(……なんなんだよ)
アイツの視線が理解出来ない。
だから、俺はマイさんに向き直って話をする。
考えない。
気にしない。
アイツのことは何も。
(そもそも気にする必要ないし)
隣には可愛い女の子がいて。
煙草の値上げは厭になるよね。
でも止めらんないよね。
何、専攻してるの?
意外?そんなことないよ。
多少でも気の合う人がいれば、合コンも悪くないかも。
そんな他愛のない話をしていれば時間なんてあっという間に過ぎる。
出井が時折ちょっかいをかけに来るけれど、中指を立てて追い返した。
今、良い雰囲気だからほっとけ。
そんな空気を押し出して。
気がついたら、アイツの姿がなかった。
帰ったのか、誰かと抜け出したのか。
別にどうでも良いけど。
この店もそろそろ、時間的にお開きだ。
「――すいません、お連れ様がトイレから出てこないんですが」
マイさんと携帯交換しているところに、店員の声が割り込む。
は?
見上げれば、店員も困った顔をしている。
「うちの連れ?、ですか」
「はい、あちらに座っていた方だと思います」
指差すのは、アイツが座っていた席。
「春日だよー春日。
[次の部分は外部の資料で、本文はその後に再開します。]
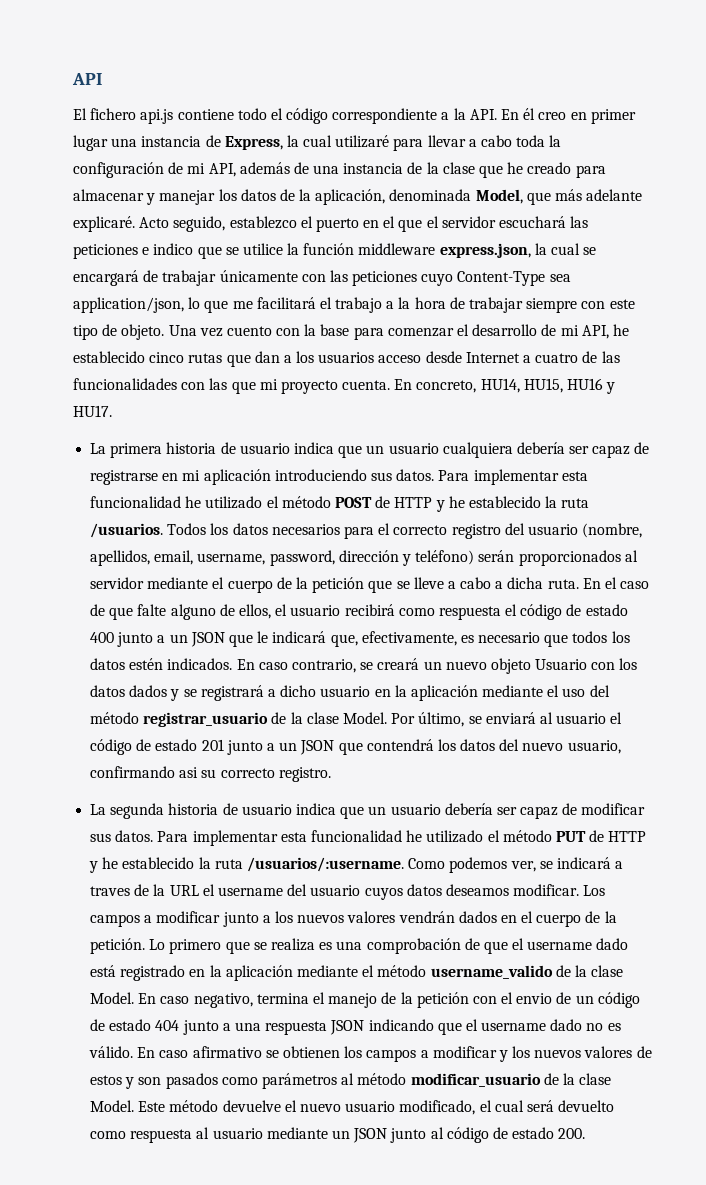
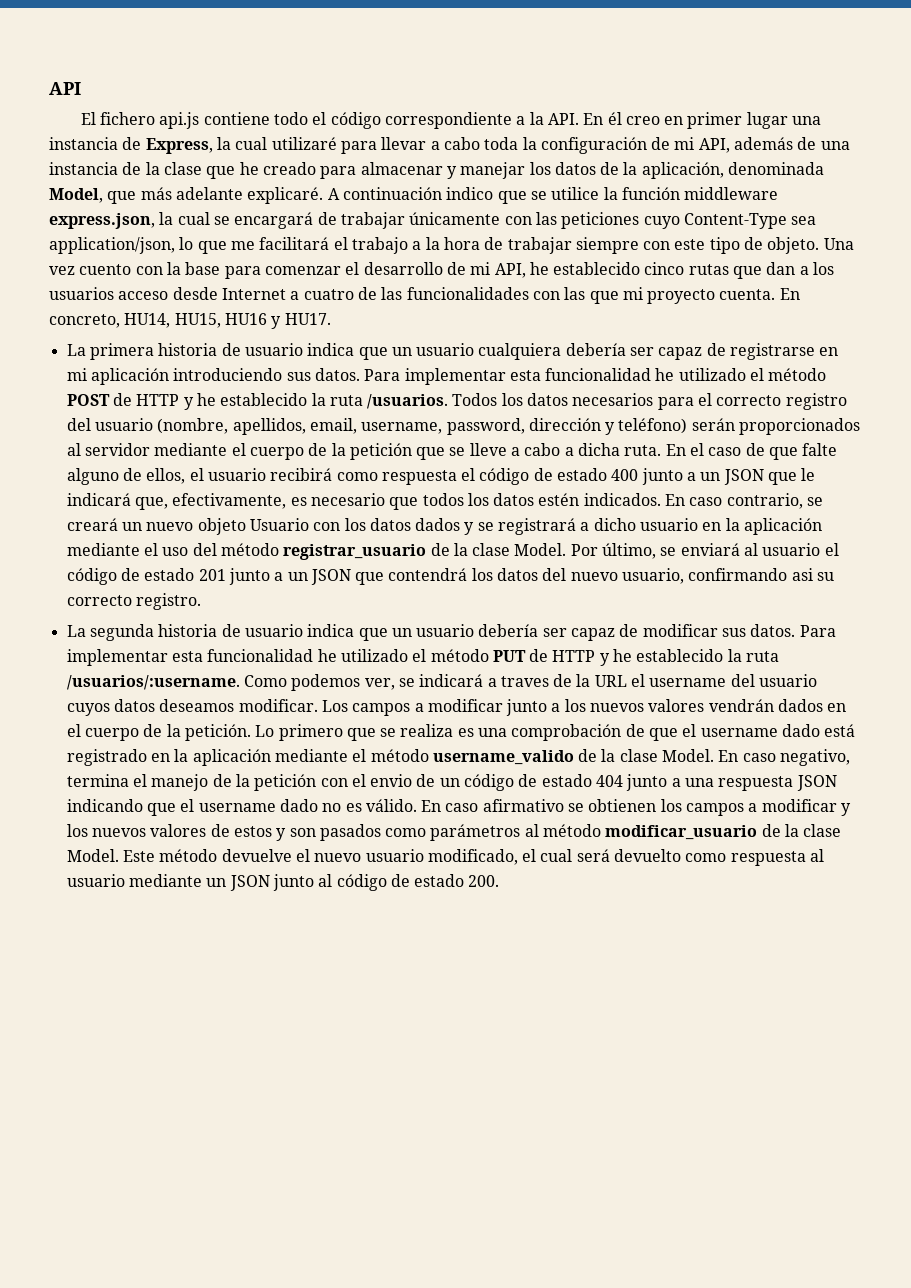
[139,216,589,232] [73,244,150,259] Acto seguido, establezco el puerto en el que el servidor escuchará las peticiones e -> [327,187,442,200] A continuación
あいつ、便所行ったまんま帰ってこねーの!」
ゲラゲラ笑いながら、顔を赤くした出井が言った。
酒に頬を染めた女の子たちも一緒に笑っている。
「は?」
アイツがいないうちに、アイツ狙いの女の子たちは出井たちと仲良くやっていたらしい。
聞けばアイツは率先してテキーラゲームを始めて、挙げ句に自滅。
だいぶ前から、トイレから戻っていないようだ。
え、俺が行くの?
和気あいあいと話を弾ませる出井たちは席を立つ様子もない。
困り顔の店員からのプレッシャーに、ため息が漏れる。
仕方がない。
舌打ちしたいのを堪えて、俺はトイレへ向かった。